Cada vida humana inicia desde el amor y para el amor. El amor de unos padres es tan rico, tan poderoso, que permite el nacimiento de nuevos hijos. Ese amor se prolonga, continúa, en la acogida a esos hijos, en la atención a sus necesidades más elementales (leche, calor, curas médicas), en el ofrecimiento de una educación para avanzar hacia la edad madura, hacia el enriquecimiento de la inteligencia y de la voluntad.
El amor nos permite caminar a lo largo de la vida. Un amor que se mueve en todas las direcciones. Podemos amar al “hermano sol” y a la “hermana luna”. Podemos descubrir una especie de “fraternidad universal” con millones de creaturas que conviven a nuestro lado, que brillan con mil colores, que cantan como un riachuelo bullicioso o como un jilguero enamorado.
El amor nos permite descubrir los tesoros que se esconden detrás de cada rostro, bajo las apariencias de un vestido pobre o de una piel arrugada y vieja, tras los barrotes de una cárcel o sobre el lecho de un hospital triste y sombrío.
El amor nos lleva a decir a quien viene del mismo Dios, al que vive a nuestro lado, “es bueno que existas, es bueno que estés en el mundo” (J. Pieper, Las virtudes fundamentales, Rialp, Madrid 1972, p. 436).
“Es bueno que tú existas”. Especialmente es bueno porque tú y yo tenemos una misma misión, estamos llamados a la misma plenitud.

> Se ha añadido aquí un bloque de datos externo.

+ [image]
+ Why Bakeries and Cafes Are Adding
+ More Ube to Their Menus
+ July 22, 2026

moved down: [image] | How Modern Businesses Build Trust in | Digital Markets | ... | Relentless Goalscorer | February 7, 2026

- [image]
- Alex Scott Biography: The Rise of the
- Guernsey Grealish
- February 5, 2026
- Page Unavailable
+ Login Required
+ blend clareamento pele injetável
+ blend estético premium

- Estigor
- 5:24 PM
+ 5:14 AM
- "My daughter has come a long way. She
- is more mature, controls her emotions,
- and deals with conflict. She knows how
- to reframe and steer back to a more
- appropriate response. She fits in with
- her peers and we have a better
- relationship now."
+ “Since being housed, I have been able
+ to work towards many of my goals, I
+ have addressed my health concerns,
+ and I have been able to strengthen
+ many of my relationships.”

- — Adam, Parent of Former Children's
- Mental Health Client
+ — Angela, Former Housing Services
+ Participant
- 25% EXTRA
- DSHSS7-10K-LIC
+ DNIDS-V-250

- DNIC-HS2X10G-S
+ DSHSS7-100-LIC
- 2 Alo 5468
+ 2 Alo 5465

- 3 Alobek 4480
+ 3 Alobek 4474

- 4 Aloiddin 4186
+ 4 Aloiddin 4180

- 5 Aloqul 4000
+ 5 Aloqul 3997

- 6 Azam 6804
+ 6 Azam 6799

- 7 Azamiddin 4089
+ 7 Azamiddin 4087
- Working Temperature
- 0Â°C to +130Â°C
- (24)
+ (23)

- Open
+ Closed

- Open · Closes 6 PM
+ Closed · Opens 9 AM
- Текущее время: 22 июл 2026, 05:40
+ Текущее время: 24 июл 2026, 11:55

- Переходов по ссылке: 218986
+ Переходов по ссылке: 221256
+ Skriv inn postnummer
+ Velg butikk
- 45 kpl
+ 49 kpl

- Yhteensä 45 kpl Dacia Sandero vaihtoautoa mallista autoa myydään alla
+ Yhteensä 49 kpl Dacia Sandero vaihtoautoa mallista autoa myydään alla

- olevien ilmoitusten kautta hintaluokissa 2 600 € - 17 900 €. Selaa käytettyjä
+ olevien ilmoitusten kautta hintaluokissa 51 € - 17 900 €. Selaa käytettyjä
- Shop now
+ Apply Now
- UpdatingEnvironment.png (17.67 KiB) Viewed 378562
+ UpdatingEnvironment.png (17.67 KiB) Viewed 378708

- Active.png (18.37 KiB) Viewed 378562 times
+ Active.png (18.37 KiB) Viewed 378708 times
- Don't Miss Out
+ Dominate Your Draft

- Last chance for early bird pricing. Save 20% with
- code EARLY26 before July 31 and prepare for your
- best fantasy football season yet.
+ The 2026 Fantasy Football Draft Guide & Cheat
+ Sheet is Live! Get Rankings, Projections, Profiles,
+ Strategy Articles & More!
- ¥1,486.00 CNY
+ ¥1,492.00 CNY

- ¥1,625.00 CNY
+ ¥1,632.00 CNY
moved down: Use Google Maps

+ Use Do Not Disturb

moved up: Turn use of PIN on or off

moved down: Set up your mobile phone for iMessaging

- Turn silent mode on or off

Porque podemos y tenemos energías para amar, para amar y para dejarnos amar. Para amar y para dar una vida que hemos recibido gratis, porque otros dijeron que éramos buenos, que valíamos mucho, que teníamos un tesoro escondido bajo la piel y las lágrimas confusas de un niño recién nacido.
El amor es la vocación más grande, más completa, más realizadora, de cualquier existencia humana. Una vocación que descubrió aquella joven carmelita, santa Teresa del Niño Jesús, hasta llevarla a exclamar llena de alegría: “he encontrado mi puesto en la Iglesia, y ese puesto, Dios mío, eres Tú quien me lo ha dado... En el corazón de la Iglesia, mi Madre, yo seré el amor... Así lo seré todo”.
Serlo todo. En la Iglesia y en el mundo. Es bueno existir, es bueno poder amar, es bueno descubrir la bondad escondida en cada creatura y, especialmente, en cada hermano. Es bueno, en fin, poder alzar los ojos y mirar al cielo. Allí nos espera el Amor en persona. Allí podremos ser eternamente, en Dios y con Dios, hogueras de amor inextinguible.